Always try to batch the update statement, this will keep the blocking to a minimum and also importantly prevent the transaction log from growing large.
You could use the below code to do mass update on a db table:-
DECLARE @Updates TABLE (PK_Id int NOT NULL PRIMARY KEY)
DECLARE @x int
SET @x = 0 -- Dummy statement to set @@ROWCOUNT = 1
WHILE @@ROWCOUNT > 0
UPDATE TOP(1000) SomeHugeTable
SET SomeColumn = 'something'
OUTPUT inserted.PK_Id --Output the updated records to a table so that these aren't updated the subsequent times.
INTO @Updates
FROM dbo.SomeHugeTable AS SomeHugeTable
WHERE NOT EXISTS (
SELECT *
FROM @Updates AS Updates
WHERE Updates.PK_Id = SomeHugeTable.PK_Id
)
Hope this helps.
Thanks,
Amol
Amol Naik
July 19, 2009 at 8:39 pm
kevinwinters (7/14/2009)
yes, that is the exact query.*every* row of that field is null, I am trying to make every row of that field blank so I can concatenate the field to some new information
If that column truly is a TEXT datatype, you'll be disappointed because you cannot "concatenate" a TEXT column... period.
Also, Lowell has the exact correct idea of updating that many rows in smaller batches because every server has a "tipping" point. 1 Million rows may take just 3 seconds to update. On that same server, 2 Million rows may take just 6 seconds to update. But, 3 million rows may take 3 hours because of the "tipping" point. It's not really predictable when the "tipping" point may occur but it generally WON'T occur for a million rows or less.

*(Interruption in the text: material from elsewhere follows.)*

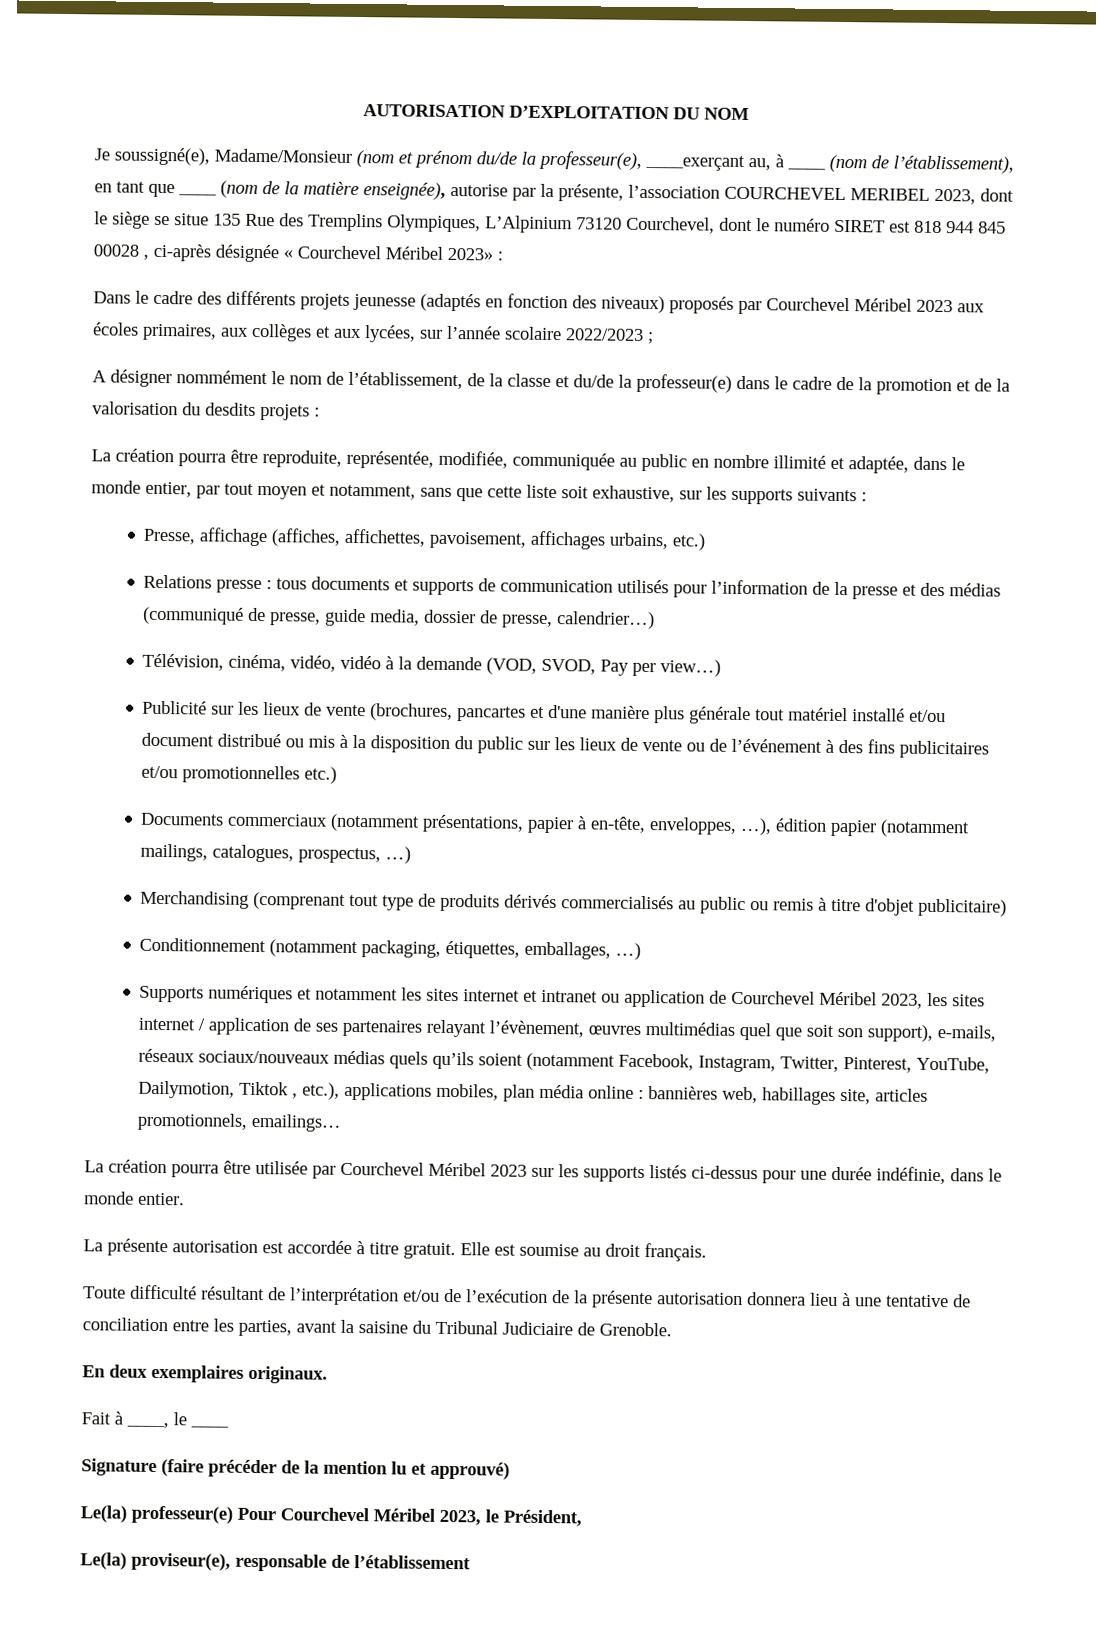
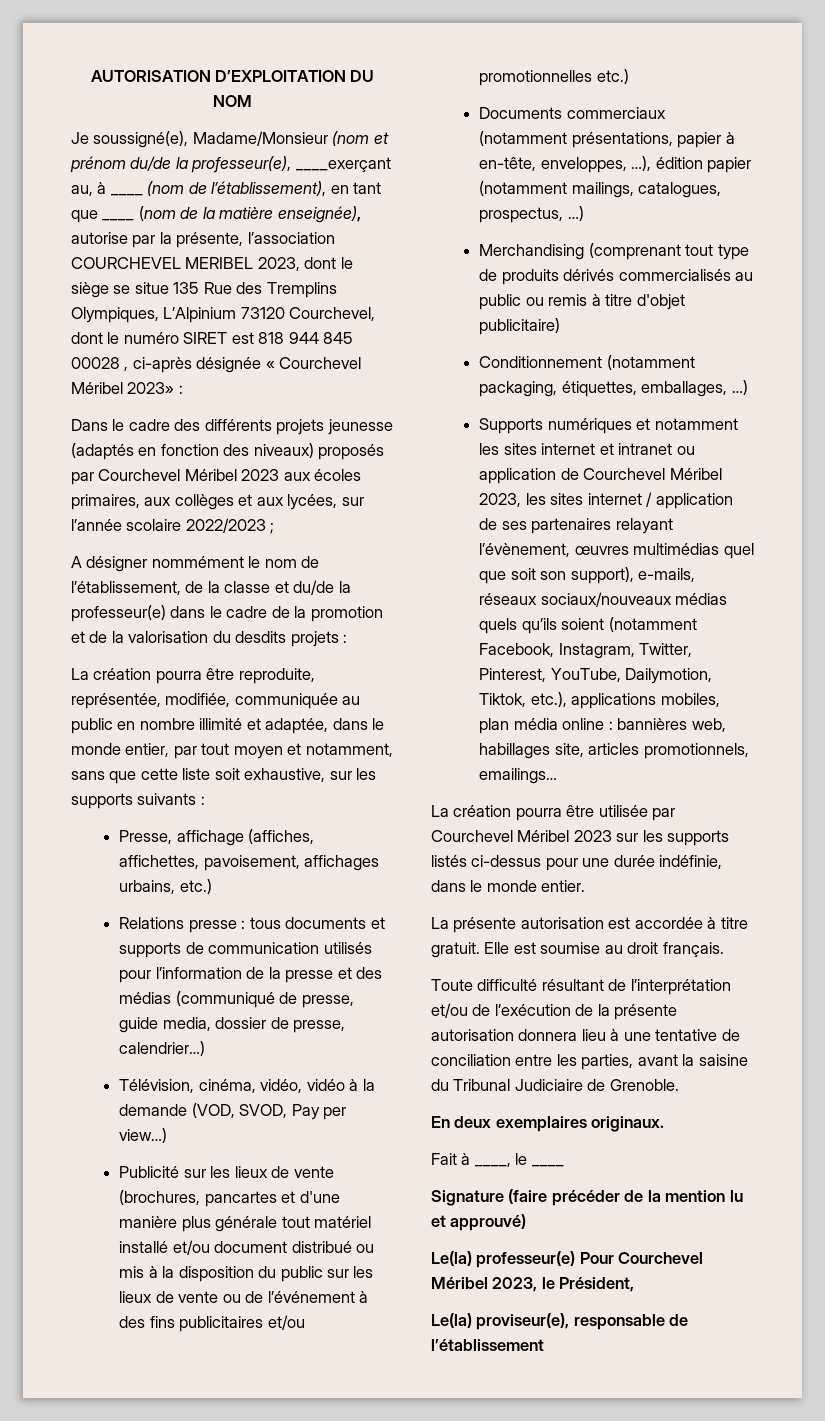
- Supports numériques et notamment les sites internet et intranet ou application de Courchevel Méribel 2023, les sites internet / application de ses partenaires relayant l’évènement, œuvres multimédias quel que soit son support), e-mails, réseaux sociaux/nouveaux médias quels qu’ils soient (notamment Facebook, Instagram, Twitter, Pinterest, YouTube, Dailymotion, Tiktok , etc.), applications mobiles, plan média online : bannières web, habillages site, articles promotionnels, emailings…
+ Supports numériques et notamment les sites internet et intranet ou application de Courchevel Méribel 2023, les sites internet / application de ses partenaires relayant l’évènement, œuvres multimédias quel que soit son support), e-mails, réseaux sociaux/nouveaux médias quels qu’ils soient (notamment Facebook, Instagram, Twitter, Pinterest, YouTube, Dailymotion, Tiktok, etc.), applications mobiles, plan média online : bannières web, habillages site, articles promotionnels, emailings…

The only thing I'd add to Lowell's code is a WITH (TABLOCKX) hint because of the number of rows you're updating. Yes, that will lock everyone out for the duration of the update but that might happen anyway because of the position and number of rows being updated. If you have full control of the table during the update, the update will occur very quickly and most users won't even notice that they've been temporarily blocked.
--Jeff Moden
Change is inevitable... Change for the better is not.
July 20, 2009 at 9:24 am
Here is what I do when I need to update big tables (50M+ records)
Select
Column_1,
Column_2,
CAST('' as varchar(50)) As recreason
INTO t_claimfile
DROP TABLE
EXEC sp_rename 't_claimfile','claimfile'
Execution time between a few seconds and a few minutes (depending on the size of the table
Good luck!
Jacob
Jacob Milter
July 20, 2009 at 10:14 am
If you do that, just remember to recreate indexes, verify FK's, establish the PK, setup constraints, copy any triggers, and rebuild any views that reference the table. 😉
--Jeff Moden
Change is inevitable... Change for the better is not.